Sensitivity of Ultrasound in Diagnosis of Type A Viral Hepatitis
DOI:
https://doi.org/10.5281/zenodo.20328266Abstract
Background: Type A viral hepatitis (Hepatitis A) is an acute infectious liver disease caused by Hepatitis A virus (HAV) and is strongly associated with poor sanitation and fecal–oral transmission. Although serological testing remains the gold standard for diagnosis, ultrasonography is widely used as a supportive, non-invasive imaging tool, especially in resource-limited settings. Objective: To evaluate the sensitivity of ultrasonography in the diagnosis of Type A viral hepatitis and to assess its characteristic clinical, laboratory, and imaging findings. Methods: This cross-sectional study was conducted over three months at the Department of Diagnostic Radiology & Imaging, Nishtar Medical University and Hospital. A total of 47 patients with suspected acute viral hepatitis were initially enrolled, and 30 patients met the inclusion criteria based on serological confirmation of HAV infection.
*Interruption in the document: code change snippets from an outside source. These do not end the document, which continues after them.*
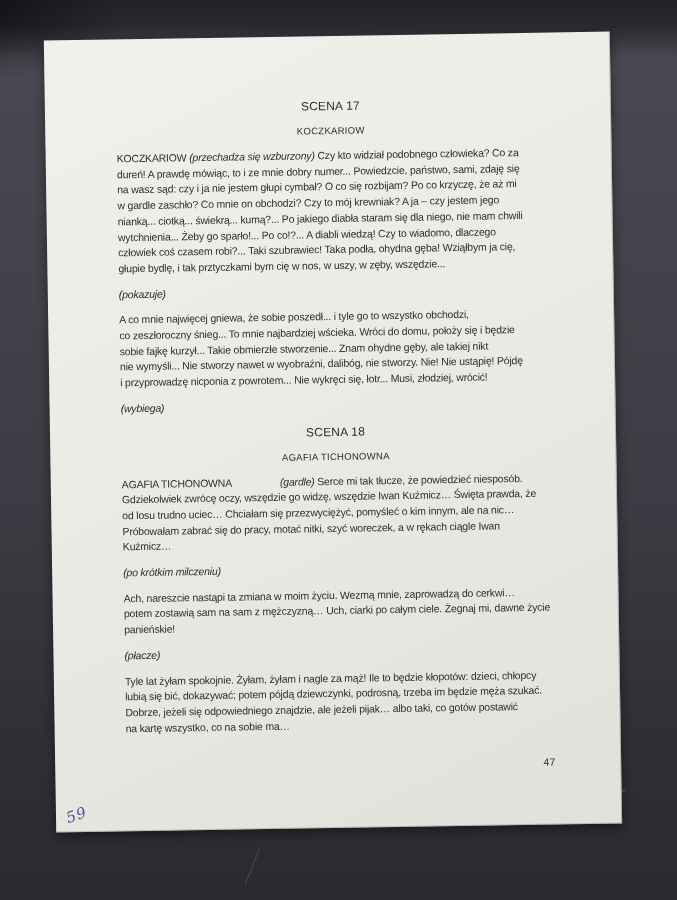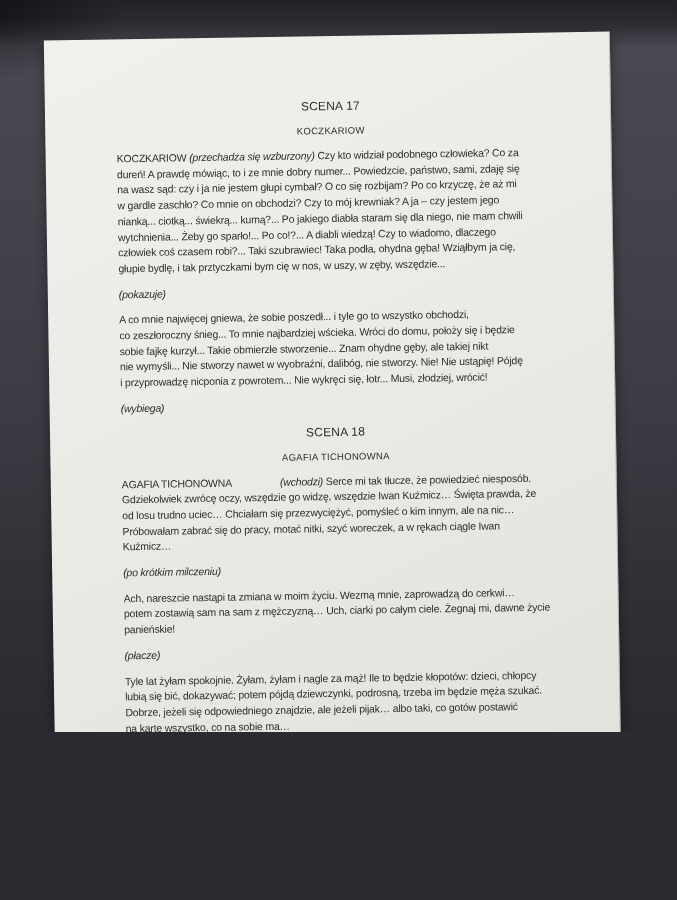--- a/index.html
+++ b/index.html
@@ -12,7 +12,7 @@
   html,body{width:677px;height:900px;overflow:hidden;}
   body{font-family:"Liberation Sans",sans-serif;background:#2c2a31;}
   .photo{
-    position:relative;width:677px;height:732px;overflow:hidden;
+    position:relative;width:677px;height:900px;overflow:hidden;
     background:
       radial-gradient(220px 100px at -30px 12px, rgba(0,0,0,.55), rgba(0,0,0,0) 70%),
       linear-gradient(180deg,#232228 0%,#2b2a30 3%,#4a4851 6.5%,#45434c 25%,#3d3b43 55%,#322f37 80%,#2c2a31 100%);

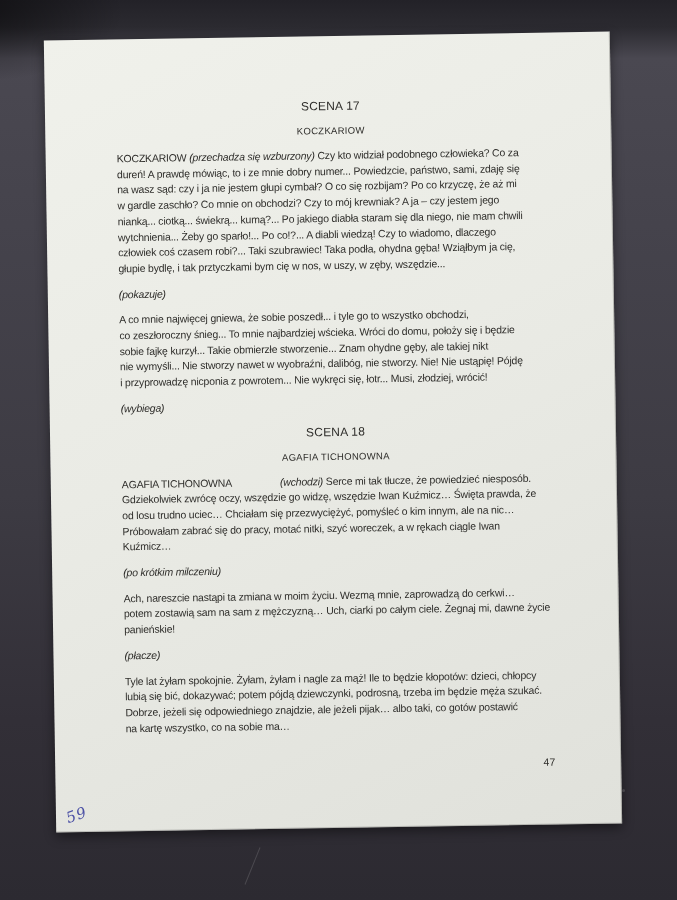--- a/index.html
+++ b/index.html
@@ -106,7 +106,7 @@
             <div class="scene-heading">SCENA 18</div>
             <div class="character-heading">AGAFIA TICHONOWNA</div>
             <div class="dialogue">
-              <div class="line"><span>AGAFIA TICHONOWNA</span><span class="tab"></span><span class="it">(wchodzi)</span><span> Serce mi tak tłucze, że powiedzieć niesposób.</span></div>
+              <div class="line"><span>AGAFIA TICHONOWNA</span><span class="tab"></span><span class="it">(gardle)</span><span> Serce mi tak tłucze, że powiedzieć niesposób.</span></div>
               <div class="line">Gdziekolwiek zwrócę oczy, wszędzie go widzę, wszędzie Iwan Kuźmicz… Święta prawda, że</div>
               <div class="line">od losu trudno uciec… Chciałam się przezwyciężyć, pomyśleć o kim innym, ale na nic…</div>
               <div class="line">Próbowałam zabrać się do pracy, motać nitki, szyć woreczek, a w rękach ciągle Iwan</div>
Data were collected through structured questionnaires, clinical evaluation, laboratory investigations, and abdominal ultrasonography using an Apollo 7 (2018 model) machine with a curvilinear probe. SPSS version 24 was used for data analysis. Results: The majority of patients were young adults (10–40 years), with a slightly higher proportion of females. The most common clinical features included jaundice (97.8%), dark urine (93.6%), abdominal pain (80.8%), and fever (80.8%). Laboratory findings showed markedly elevated ALT (565.7 ± 585.1 IU/L), AST (647.3 ± 608.4 IU/L), and bilirubin levels (5.3 ± 3.2 mg/dL), indicating significant hepatocellular injury. On ultrasonography, gallbladder wall thickening (85.1%) was the most frequent finding, followed by starry sky appearance (70.2%), pericholecystic edema (59.5%), and hepatomegaly (42.5%). Ascites and pleural effusion were less common. Conclusion: Ultrasonography demonstrates good sensitivity in detecting characteristic hepatic and biliary changes in acute Hepatitis A infection, particularly gallbladder wall thickening and periportal changes. However, due to its low specificity, it should be used as a complementary diagnostic tool alongside clinical assessment and serological testing. It is particularly valuable in resource-limited settings for early evaluation and supportive diagnosis of acute viral hepatitis.